** Opening Exercise data block **
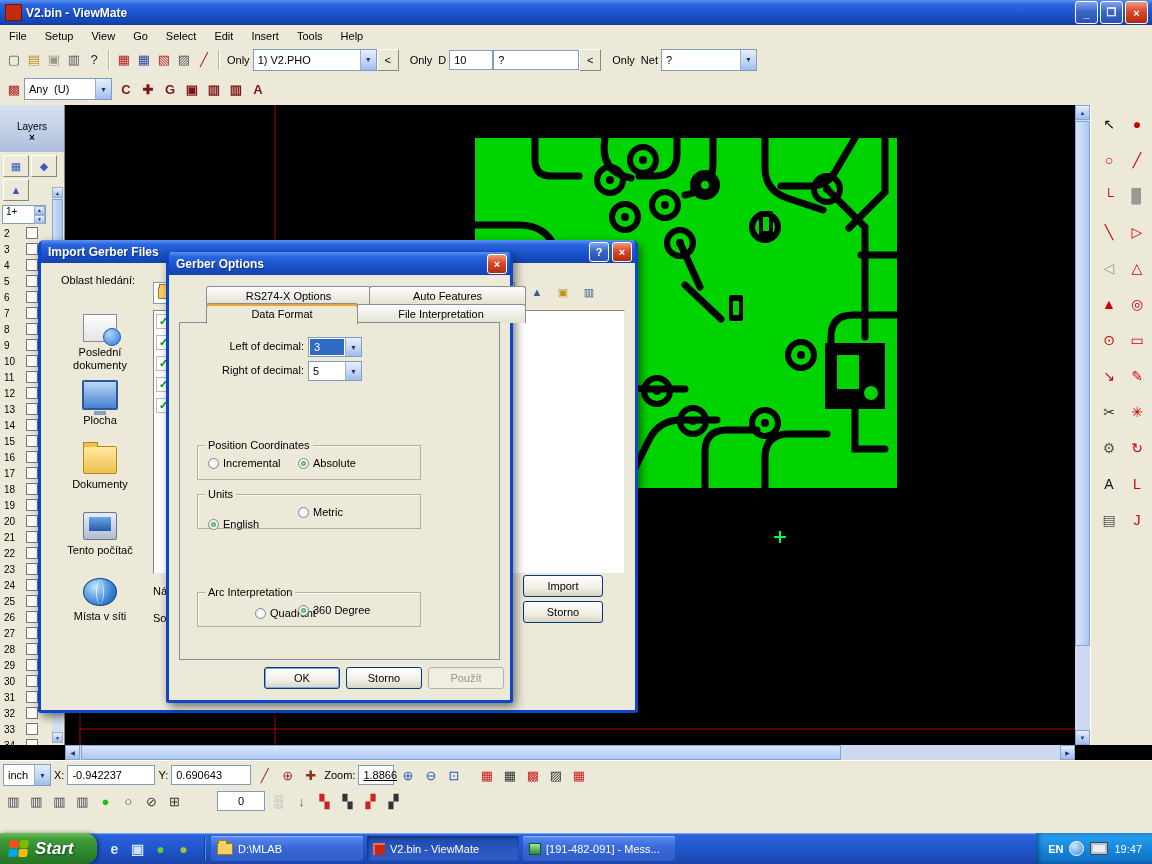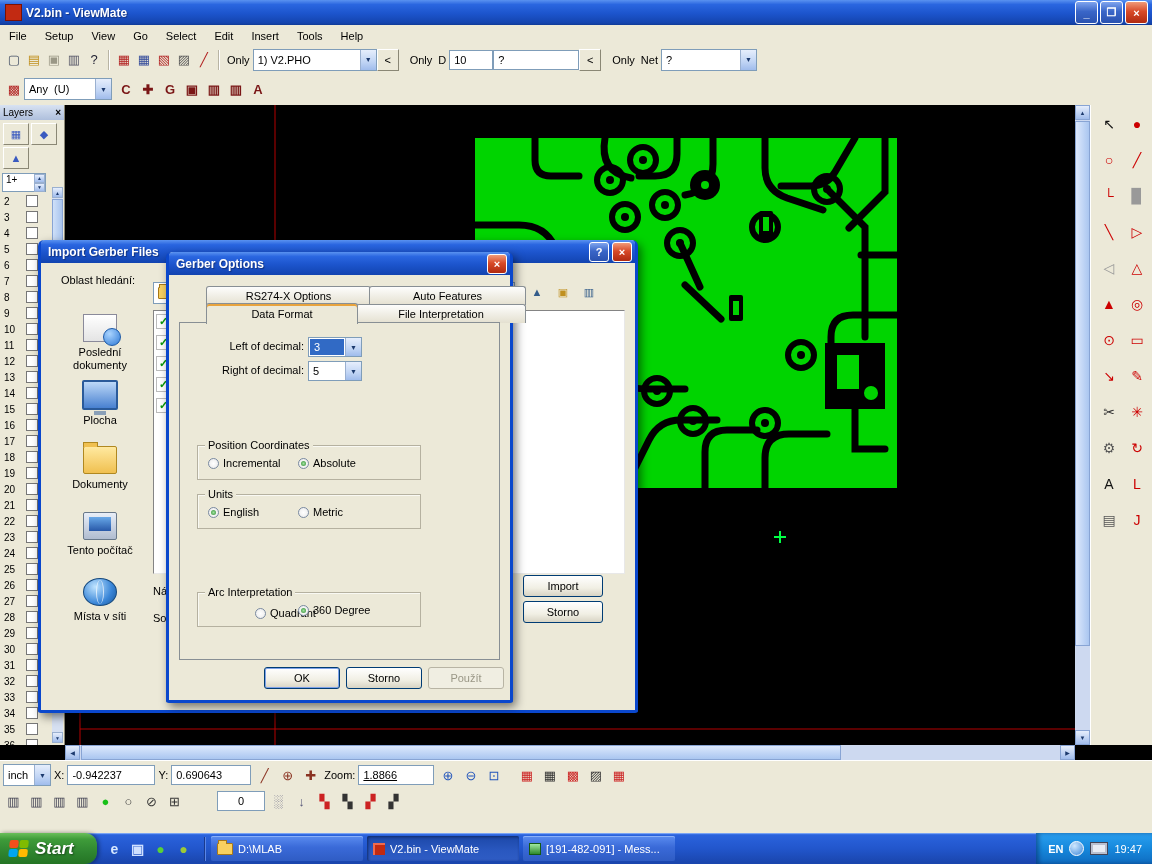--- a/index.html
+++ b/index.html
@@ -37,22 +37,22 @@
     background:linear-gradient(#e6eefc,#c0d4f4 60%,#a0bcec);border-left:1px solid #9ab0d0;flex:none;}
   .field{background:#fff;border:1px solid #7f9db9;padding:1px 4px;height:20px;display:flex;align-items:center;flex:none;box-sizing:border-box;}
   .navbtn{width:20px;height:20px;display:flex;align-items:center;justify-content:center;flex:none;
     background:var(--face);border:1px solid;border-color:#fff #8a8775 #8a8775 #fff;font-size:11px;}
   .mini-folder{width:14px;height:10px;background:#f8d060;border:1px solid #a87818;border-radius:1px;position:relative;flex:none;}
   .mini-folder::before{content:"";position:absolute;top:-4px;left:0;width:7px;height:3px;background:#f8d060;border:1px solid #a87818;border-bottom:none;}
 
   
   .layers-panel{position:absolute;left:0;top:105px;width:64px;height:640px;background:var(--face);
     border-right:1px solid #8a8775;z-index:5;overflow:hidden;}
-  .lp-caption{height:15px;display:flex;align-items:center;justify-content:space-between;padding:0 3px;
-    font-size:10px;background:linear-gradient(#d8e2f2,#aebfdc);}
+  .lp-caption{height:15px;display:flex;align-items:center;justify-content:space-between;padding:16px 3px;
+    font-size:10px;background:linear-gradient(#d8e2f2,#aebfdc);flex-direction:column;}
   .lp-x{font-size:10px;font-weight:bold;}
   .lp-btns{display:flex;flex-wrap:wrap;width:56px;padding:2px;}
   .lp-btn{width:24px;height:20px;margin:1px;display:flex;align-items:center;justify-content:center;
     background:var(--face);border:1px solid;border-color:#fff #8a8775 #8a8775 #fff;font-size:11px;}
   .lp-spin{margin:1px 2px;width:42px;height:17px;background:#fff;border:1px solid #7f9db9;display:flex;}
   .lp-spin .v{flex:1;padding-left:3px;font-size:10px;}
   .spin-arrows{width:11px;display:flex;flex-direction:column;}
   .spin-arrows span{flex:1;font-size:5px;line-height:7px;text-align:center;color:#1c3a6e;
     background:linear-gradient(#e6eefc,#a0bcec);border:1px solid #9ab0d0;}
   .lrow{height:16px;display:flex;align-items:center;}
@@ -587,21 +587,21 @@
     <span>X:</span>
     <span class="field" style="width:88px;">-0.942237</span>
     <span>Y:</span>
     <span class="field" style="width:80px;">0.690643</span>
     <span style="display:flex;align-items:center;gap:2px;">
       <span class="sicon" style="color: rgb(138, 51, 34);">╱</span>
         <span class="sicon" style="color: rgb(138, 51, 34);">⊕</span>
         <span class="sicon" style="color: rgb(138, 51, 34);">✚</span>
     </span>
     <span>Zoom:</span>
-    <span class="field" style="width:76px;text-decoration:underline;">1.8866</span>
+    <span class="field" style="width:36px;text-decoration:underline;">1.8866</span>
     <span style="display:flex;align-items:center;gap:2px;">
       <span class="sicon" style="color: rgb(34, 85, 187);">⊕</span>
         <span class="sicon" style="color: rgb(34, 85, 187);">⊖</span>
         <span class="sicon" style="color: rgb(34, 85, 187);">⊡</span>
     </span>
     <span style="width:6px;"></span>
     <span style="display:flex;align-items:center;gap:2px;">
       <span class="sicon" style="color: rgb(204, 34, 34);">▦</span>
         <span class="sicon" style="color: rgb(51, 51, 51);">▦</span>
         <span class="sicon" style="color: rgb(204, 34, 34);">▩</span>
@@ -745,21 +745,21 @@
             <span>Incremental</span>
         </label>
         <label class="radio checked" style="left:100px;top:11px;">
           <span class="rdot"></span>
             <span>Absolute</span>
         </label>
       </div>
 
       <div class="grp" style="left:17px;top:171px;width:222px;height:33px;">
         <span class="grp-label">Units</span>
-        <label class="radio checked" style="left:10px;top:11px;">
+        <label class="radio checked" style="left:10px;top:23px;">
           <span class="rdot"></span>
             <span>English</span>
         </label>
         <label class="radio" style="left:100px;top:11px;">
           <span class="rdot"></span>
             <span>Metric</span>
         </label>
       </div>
** Closing Exercise data block **
** Opening Exercise data block **
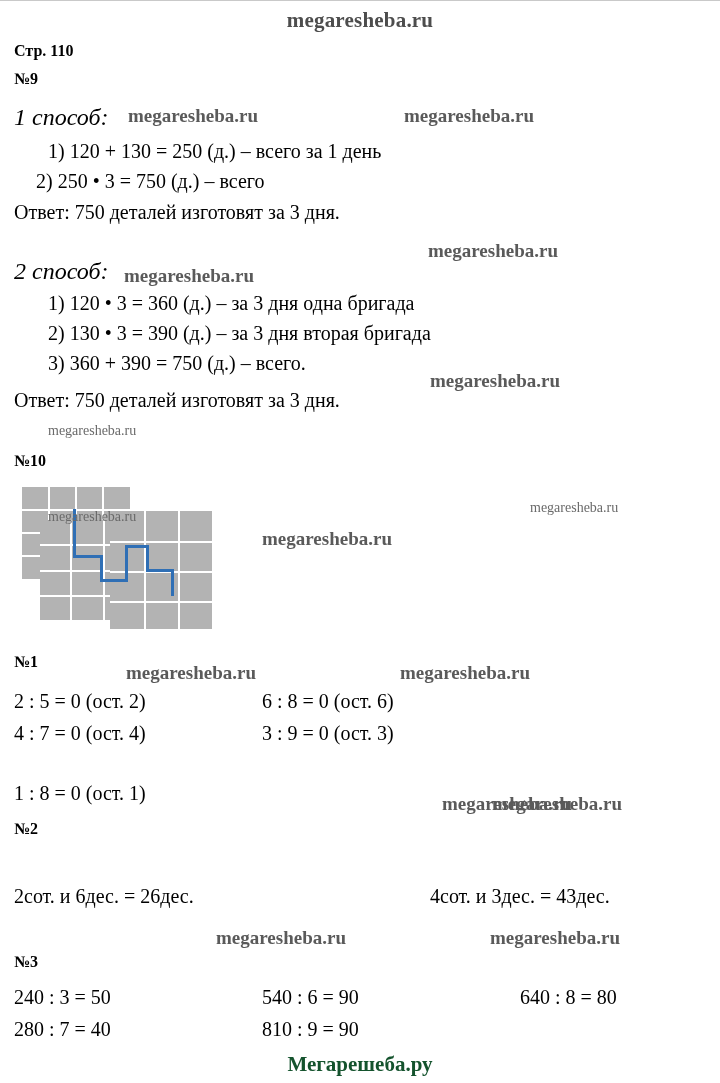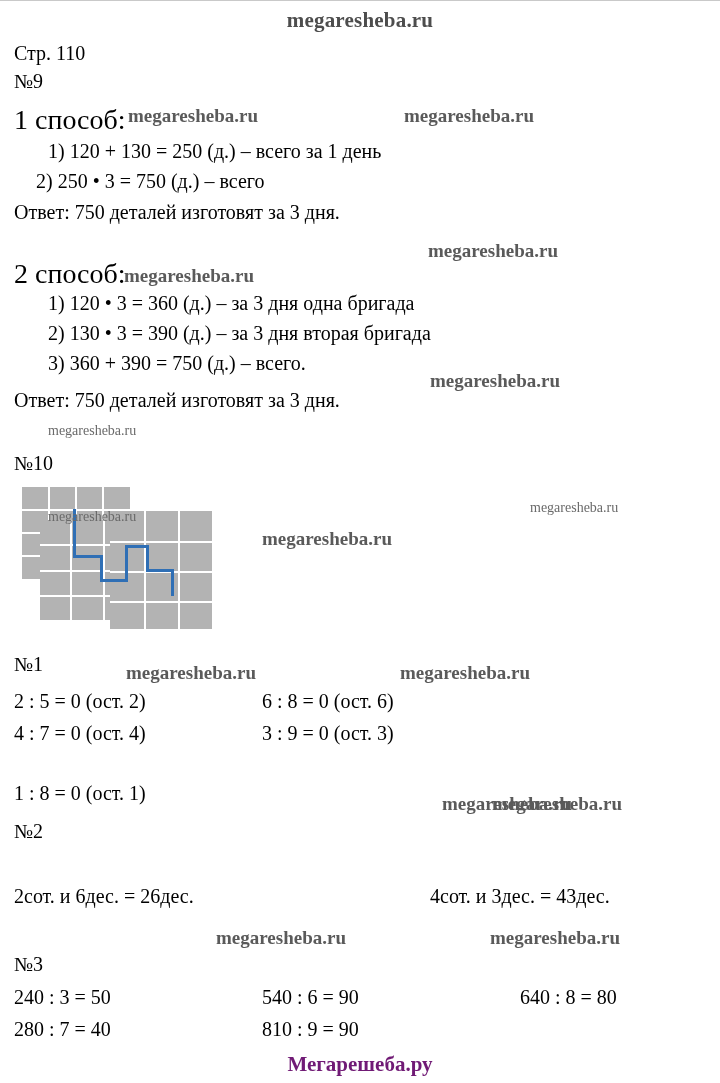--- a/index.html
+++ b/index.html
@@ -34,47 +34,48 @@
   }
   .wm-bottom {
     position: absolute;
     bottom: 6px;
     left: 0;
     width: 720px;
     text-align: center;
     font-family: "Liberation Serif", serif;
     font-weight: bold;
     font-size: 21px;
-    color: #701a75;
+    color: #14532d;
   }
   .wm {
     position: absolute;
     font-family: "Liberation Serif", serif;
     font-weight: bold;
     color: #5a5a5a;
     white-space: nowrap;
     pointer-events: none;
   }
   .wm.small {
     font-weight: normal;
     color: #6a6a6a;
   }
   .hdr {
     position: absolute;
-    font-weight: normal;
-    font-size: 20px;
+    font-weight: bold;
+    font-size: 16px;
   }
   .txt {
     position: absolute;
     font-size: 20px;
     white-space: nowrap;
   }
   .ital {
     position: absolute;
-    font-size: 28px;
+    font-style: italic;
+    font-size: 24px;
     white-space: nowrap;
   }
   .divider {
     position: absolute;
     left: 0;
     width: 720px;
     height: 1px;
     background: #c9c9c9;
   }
** Closing Exercise data block **
-- What is needed --
Could you return all lines from the data above that contain the string "bottom"?

-- Problem solution --
   .mini-folder::before{content:"";position:absolute;top:-4px;left:0;width:7px;height:3px;background:#f8d060;border:1px solid #a87818;border-bottom:none;}
   .wm-bottom {
     bottom: 6px;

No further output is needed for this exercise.